Brillano gli occhi a Giovanna mentre fa bella mostra della pasta dal profumo inebriante, che solleva come fosse un trofeo. E trofei e premi non sono mancati anche a livello nazionale: un primo e secondo posto nel concorso “Monna Oliva 2019”, dedicato alle migliori olive da tavola italiane e nel 2020 un altro primo posto e diverse menzioni. Senza dimenticare i riconoscimenti di natura civile e sociale, come il “Premio Ircac per la legalità”. Si legge nella targa: “per avere restituito ad un’attività lecita e produttiva un bene confiscato alla mafia”.

“Dal nostro sudore è nato qualcosa di buono, un riscatto. La Sicilia ha tanto di buono da offrire – sottolinea Giovanna – qualche giorno fa a causa del forte caldo c’è stato un incendio che ha quasi raggiunto il nostro stabilimento e io ho urlato con quanto fiato avevo in gola, non mi muovevo, restavo lì e urlavo. I vigili del fuoco oltre a domare le fiamme hanno dovuto ‘spegnere’ me, perché il pensiero che potesse andare in fumo tutto questo non potevo accettarlo”. Poi cambia argomento e sorride mentre mostra i quadri e le ceramiche da lei dipinte che fanno capolino tra le conserve decorate con i templi di Selinunte, alte agavi verdi, fili di grano e l’immancabile fico d’india.

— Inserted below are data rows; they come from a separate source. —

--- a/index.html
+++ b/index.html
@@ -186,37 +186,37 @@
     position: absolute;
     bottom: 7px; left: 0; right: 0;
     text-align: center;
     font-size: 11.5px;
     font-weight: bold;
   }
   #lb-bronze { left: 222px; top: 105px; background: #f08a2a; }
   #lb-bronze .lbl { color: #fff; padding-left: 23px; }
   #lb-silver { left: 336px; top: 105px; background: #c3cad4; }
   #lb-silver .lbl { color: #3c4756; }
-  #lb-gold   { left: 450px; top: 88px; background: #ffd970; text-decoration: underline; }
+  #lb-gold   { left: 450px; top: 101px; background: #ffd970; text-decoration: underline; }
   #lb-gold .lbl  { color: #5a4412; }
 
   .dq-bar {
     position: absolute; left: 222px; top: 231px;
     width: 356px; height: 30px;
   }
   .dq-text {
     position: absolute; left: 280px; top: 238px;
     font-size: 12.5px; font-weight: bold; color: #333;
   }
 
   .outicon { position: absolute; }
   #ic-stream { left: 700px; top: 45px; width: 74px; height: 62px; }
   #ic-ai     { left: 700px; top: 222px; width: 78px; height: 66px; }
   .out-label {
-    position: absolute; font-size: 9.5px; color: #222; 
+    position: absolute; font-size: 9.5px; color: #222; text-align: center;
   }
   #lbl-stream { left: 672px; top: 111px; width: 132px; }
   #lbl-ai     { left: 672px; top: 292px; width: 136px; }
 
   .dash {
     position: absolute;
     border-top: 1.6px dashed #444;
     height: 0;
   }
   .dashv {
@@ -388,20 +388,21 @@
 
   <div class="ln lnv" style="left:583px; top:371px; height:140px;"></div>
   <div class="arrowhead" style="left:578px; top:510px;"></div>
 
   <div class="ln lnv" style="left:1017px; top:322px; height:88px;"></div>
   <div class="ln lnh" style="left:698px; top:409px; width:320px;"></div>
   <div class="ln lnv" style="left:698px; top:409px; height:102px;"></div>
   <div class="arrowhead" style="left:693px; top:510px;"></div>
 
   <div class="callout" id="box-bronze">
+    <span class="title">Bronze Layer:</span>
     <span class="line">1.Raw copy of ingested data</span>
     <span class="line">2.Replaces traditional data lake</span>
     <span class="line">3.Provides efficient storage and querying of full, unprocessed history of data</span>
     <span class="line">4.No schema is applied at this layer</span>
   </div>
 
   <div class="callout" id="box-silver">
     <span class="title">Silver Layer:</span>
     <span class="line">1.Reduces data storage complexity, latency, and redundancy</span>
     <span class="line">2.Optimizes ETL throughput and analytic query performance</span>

“La nostra oliva – spiega Cristina, mentre mette a confronto un vasetto con delle olive verdi industriali e le proprie – sono il risultato di grande cura nella lavorazione a mano. La nostra Nocellara si distingue dalle olive che si trovano nei supermercati, perché il colore è naturale, le olive sono tutte diverse tra di loro perché non sono trattate, noi non aggiungiamo nessun colorante”. La cooperativa lavora tanto per conto terzi e il salto che vorrebbe fare adesso è quello di accorciare le filiere e rivolgersi direttamente alla grande distribuzione. “Siamo pronti a fare il passo per cui in questi anni ci siamo impegnati – confessa con enfasi il saggio Francesco – siamo pronti per la grande distribuzione, ci siamo attrezzati. Un passo importante è stato farci conoscere in tutta Italia grazie alla vendita online, il nostro sito è molto visualizzato soprattutto da visitatori del Nord Italia”.

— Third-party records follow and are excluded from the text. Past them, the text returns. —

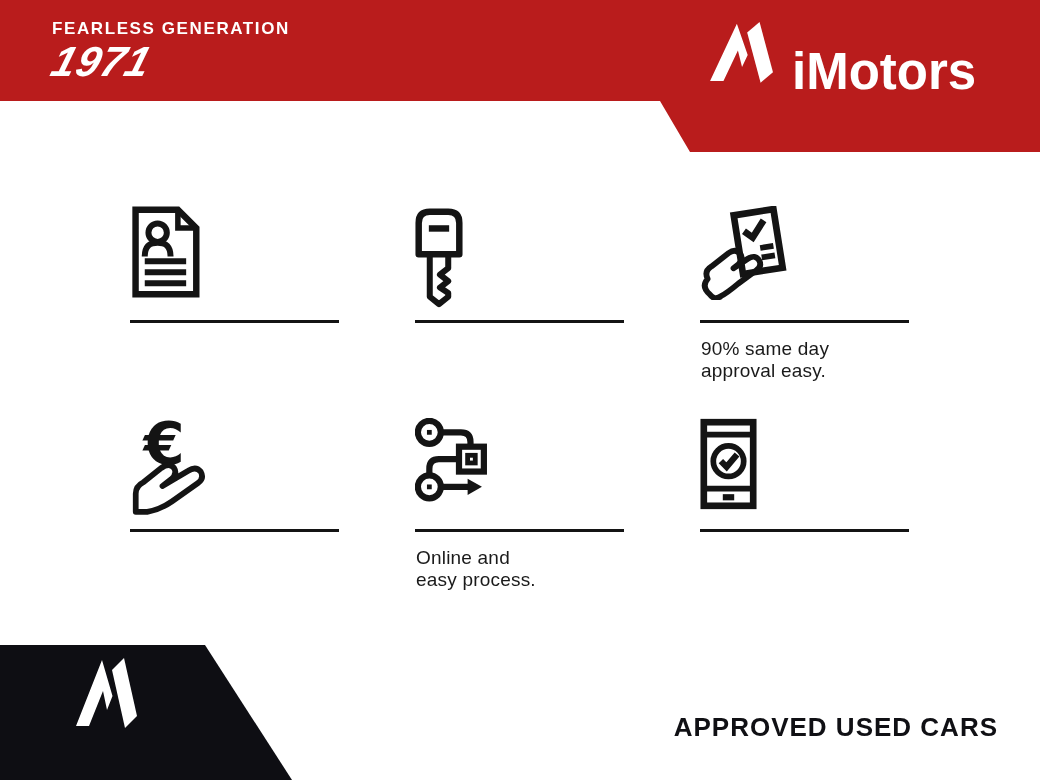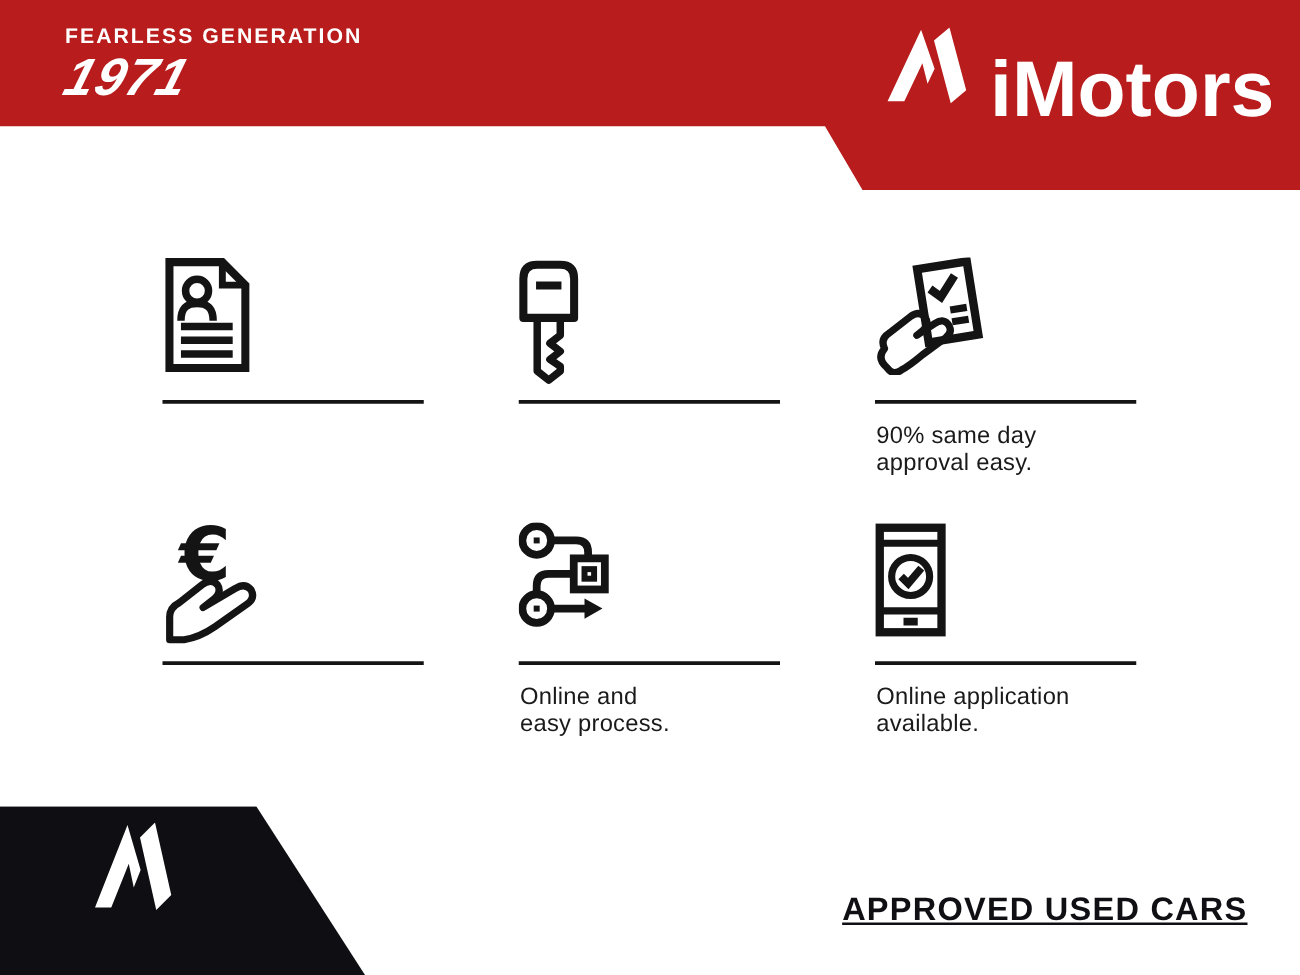--- a/index.html
+++ b/index.html
@@ -22,21 +22,21 @@
   }
   .year{
     position:absolute;left:46px;top:38px;
     color:#fff;font-size:42px;font-weight:800;font-style:italic;
     transform:skewX(-16deg);transform-origin:left bottom;
     letter-spacing:1px;white-space:nowrap;
   }
   .brand-logo{position:absolute;left:708px;top:22px;}
   .brand-text{
     position:absolute;left:792px;top:44px;
-    color:#fff;font-size:63px;font-weight:700;letter-spacing:0px;
+    color:#fff;font-size:51px;font-weight:700;letter-spacing:0px;
     white-space:nowrap;line-height:56px;
   }
   
   .cell{position:absolute;width:212px;height:195px;}
   .cell .icon-wrap{position:absolute;left:0;top:0;}
   .divider{position:absolute;left:0;top:114px;width:209px;height:3px;background:#141414;}
   .caption{
     position:absolute;left:1px;top:132px;
     color:#1a1a1a;font-size:19px;line-height:22px;letter-spacing:0.2px;
     white-space:nowrap;
@@ -47,21 +47,20 @@
   .footer-shape{
     position:absolute;left:0;top:645px;width:300px;height:135px;
     background:#0e0e13;
     clip-path:polygon(0 0,205px 0,292px 135px,0 135px);
   }
   .footer-logo{position:absolute;left:74px;top:13px;}
   .footer-caption{
     position:absolute;right:42px;top:712px;
     color:#101014;font-size:26px;font-weight:800;letter-spacing:1px;
     white-space:nowrap;
-    text-decoration:underline;
   }
   svg{display:block;}
 </style>
 </head>
 <body>
 
 <div class="header-shape">
   <div class="tagline">FEARLESS GENERATION</div>
   <div class="year">1971</div>
 
@@ -152,24 +151,20 @@
     <svg width="57" height="92" viewBox="0 0 60 96" fill="none" stroke="#141414" stroke-width="7" stroke-linejoin="miter">
       <rect x="4" y="4" width="52" height="88"></rect>
       <path d="M4,17 H56" stroke-width="6"></path>
       <path d="M4,74 H56" stroke-width="6"></path>
       <circle cx="30" cy="45" r="16" stroke-width="6"></circle>
       <path d="M22,45 L28,51 L39,38" stroke-width="6.5"></path>
       <path d="M24,83 H36" stroke-width="6.5"></path>
     </svg>
   </div>
   <div class="divider"></div>
-  <div class="caption">
-    <span>Online application</span><br>
-    <span>available.</span>
-  </div>
 </div>
 
 <div class="footer-shape">
   <svg class="footer-logo" width="64" height="90" viewBox="0 0 64 90">
     <path fill="#ffffff" d="M28,2 L2,68 L15,68 L29,33 L33,52 L38.5,38 Z"></path>
     <path fill="#ffffff" d="M38,12 L50,0 L63,58 L51,70 Z"></path>
   </svg>
 </div>
 
 <div class="footer-caption">APPROVED USED CARS</div>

Intanto le olive e i prodotti di Terramia girano il mondo e si trovano sulle tavole europee, molto apprezzate in Germania, Norvegia, Francia ma anche al di là dei confini del Vecchio Continente tra Canada, Corea e Australia. “Terramia era presente – confessa con orgoglio Cristina – anche per l’evento di Dolce &Gabbana a Castellammare, siamo stati selezionati tra i principali produttori di eccellenze locali. Quando giriamo per le fiere e manifestazioni il nostro gazebo è sempre tra i più visitati, sia per gli assaggi, in particolare le fette del famoso pane nero con il nostro olio e le olive da tavola, sia per i contributi artistici siciliani che esponiamo di Giovanna che nasce pittrice”.

Le olive vengono raccolte tra settembre e ottobre, assolutamente a mano con piccole ceste allacciate con una corda alle spalle di chi le raccoglie e vengono travasate con cura in gabbiette di medie dimensioni. Una volta arrivate nello stabilimento devono essere lavorate entro 12 ore. “Durante il periodo della raccolta – confessa Francesco – le giornate non finiscono mai, tutti all’opera per selezionare con cura oliva per oliva, ma a fine serata festeggiamo intorno a una tavolata”.

Tra canti, pane cunsato (pane condito con olio e sale) e un clima familiare questi uomini e donne con orgoglio simboleggiano la Sicilia bucolica e moderna del riscatto e della rivincita.